Records supplied:
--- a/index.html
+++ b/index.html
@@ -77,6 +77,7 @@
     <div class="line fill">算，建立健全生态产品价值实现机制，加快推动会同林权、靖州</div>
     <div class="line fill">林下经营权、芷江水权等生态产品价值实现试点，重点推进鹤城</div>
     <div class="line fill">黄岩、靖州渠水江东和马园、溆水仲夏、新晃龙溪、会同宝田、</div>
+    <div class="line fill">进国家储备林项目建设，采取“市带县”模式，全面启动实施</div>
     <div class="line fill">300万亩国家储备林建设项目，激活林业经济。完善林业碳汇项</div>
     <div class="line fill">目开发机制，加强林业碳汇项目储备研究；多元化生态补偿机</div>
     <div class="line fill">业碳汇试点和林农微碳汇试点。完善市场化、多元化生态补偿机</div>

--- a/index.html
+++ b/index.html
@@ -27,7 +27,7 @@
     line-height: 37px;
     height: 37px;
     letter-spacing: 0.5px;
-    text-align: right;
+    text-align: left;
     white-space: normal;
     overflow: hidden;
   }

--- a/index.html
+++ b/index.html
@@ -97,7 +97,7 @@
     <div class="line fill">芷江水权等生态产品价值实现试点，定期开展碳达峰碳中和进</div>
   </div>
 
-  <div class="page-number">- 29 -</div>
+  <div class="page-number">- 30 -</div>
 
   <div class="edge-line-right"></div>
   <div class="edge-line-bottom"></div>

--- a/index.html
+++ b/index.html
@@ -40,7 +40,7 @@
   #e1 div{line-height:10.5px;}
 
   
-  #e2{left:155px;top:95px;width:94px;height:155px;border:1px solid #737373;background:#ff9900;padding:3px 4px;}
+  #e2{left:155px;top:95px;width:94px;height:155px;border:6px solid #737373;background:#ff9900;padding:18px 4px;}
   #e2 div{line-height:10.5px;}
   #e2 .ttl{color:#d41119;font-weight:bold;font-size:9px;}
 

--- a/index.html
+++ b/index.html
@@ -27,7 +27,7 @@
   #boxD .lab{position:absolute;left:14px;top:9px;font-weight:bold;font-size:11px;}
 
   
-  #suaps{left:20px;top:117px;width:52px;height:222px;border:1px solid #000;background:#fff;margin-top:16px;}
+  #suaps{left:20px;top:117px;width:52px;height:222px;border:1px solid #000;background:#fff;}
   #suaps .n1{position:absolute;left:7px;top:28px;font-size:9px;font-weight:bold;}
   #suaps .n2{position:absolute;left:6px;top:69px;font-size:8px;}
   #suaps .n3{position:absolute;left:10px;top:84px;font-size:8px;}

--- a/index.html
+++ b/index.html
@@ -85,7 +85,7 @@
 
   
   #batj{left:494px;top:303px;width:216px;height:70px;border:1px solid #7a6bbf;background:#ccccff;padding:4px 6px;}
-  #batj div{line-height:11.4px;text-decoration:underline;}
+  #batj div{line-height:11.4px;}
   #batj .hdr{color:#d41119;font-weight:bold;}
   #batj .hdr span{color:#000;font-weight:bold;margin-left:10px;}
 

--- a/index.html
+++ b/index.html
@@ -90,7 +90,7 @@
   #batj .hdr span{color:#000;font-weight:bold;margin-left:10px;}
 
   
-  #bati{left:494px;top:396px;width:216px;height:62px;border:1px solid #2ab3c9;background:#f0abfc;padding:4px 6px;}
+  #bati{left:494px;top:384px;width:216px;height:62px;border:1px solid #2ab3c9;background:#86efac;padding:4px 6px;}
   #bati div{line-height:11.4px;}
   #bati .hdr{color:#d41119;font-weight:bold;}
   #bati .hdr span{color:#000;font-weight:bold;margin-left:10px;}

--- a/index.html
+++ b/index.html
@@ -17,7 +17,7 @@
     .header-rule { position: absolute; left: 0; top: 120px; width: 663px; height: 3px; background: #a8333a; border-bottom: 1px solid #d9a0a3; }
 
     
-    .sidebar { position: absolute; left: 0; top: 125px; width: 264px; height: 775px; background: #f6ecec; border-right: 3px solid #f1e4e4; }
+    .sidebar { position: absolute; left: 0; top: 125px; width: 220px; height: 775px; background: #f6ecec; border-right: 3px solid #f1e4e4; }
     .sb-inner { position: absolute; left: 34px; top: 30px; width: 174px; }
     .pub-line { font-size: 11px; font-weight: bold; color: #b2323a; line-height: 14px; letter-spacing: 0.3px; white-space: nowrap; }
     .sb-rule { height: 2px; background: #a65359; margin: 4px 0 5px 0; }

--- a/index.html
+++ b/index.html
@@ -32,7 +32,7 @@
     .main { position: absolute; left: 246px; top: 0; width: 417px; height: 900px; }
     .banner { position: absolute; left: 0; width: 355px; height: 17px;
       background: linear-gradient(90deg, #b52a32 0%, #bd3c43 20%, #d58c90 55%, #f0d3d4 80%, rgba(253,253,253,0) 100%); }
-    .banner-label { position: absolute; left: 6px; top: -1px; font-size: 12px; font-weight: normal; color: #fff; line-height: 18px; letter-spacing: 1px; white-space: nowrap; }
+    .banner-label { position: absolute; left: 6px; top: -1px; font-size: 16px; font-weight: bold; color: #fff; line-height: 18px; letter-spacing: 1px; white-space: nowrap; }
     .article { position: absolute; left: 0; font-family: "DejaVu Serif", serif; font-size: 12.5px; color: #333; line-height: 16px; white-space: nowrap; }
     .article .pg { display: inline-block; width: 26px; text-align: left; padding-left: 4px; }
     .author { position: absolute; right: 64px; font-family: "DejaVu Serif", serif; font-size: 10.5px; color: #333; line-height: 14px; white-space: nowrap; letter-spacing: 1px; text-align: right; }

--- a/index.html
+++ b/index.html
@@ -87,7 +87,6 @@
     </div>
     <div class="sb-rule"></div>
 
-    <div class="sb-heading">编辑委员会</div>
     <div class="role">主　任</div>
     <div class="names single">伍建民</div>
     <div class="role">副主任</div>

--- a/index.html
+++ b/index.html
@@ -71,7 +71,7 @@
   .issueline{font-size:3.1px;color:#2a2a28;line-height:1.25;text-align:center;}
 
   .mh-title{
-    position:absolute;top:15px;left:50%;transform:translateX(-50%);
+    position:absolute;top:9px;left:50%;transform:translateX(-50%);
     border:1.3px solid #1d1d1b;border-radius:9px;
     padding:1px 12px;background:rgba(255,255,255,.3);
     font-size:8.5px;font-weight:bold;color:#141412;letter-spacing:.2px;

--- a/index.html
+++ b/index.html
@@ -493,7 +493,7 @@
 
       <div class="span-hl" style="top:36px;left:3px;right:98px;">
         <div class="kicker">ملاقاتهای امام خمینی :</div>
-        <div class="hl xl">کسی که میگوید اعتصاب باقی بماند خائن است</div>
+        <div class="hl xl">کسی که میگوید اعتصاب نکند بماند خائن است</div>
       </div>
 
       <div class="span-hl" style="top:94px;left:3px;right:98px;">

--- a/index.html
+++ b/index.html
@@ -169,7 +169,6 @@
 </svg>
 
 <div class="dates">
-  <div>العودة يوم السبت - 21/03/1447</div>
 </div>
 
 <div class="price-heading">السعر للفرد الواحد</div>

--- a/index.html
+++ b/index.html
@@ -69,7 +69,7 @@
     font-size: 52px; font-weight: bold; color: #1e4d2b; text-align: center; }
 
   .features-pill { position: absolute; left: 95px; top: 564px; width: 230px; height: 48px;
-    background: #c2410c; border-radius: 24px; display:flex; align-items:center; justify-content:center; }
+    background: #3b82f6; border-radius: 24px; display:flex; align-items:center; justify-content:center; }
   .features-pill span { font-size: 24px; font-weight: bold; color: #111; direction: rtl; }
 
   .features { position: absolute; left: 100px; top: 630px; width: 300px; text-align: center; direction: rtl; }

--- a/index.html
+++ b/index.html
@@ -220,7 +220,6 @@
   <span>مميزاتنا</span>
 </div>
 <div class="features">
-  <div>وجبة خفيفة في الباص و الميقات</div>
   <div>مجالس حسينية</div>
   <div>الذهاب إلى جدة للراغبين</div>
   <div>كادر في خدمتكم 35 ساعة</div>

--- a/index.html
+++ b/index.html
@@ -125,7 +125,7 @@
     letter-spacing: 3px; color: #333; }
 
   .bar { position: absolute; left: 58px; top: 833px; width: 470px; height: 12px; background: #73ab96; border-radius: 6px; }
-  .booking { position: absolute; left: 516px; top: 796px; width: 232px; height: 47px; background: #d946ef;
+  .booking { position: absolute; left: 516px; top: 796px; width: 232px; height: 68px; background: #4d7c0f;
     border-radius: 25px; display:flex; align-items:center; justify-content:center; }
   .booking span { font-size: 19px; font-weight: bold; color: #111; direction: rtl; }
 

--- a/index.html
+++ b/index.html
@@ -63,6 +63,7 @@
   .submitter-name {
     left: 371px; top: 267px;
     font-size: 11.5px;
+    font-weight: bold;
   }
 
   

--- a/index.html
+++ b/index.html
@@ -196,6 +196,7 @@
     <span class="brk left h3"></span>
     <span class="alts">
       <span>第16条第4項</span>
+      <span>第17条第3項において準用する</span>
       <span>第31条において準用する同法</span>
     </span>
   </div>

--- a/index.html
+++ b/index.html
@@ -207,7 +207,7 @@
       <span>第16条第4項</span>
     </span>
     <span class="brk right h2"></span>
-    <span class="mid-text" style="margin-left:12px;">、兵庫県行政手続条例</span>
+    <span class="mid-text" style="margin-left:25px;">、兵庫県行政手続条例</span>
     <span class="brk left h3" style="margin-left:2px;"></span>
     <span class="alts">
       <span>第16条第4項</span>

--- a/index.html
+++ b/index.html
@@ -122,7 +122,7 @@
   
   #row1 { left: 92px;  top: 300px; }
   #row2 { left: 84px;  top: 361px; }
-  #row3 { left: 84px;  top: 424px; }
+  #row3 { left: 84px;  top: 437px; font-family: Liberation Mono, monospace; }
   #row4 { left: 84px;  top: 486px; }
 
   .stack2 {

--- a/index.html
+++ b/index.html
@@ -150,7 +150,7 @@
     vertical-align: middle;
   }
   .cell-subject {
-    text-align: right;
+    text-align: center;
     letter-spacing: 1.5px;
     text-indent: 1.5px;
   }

Task details:
Search the entries for the string "display" and copy each line where it occurs.

Exercise solution:
     .article .pg { display: inline-block; width: 26px; text-align: left; padding-left: 4px; }
-    background: #c2410c; border-radius: 24px; display:flex; align-items:center; justify-content:center; }
+    background: #3b82f6; border-radius: 24px; display:flex; align-items:center; justify-content:center; }
     border-radius: 25px; display:flex; align-items:center; justify-content:center; }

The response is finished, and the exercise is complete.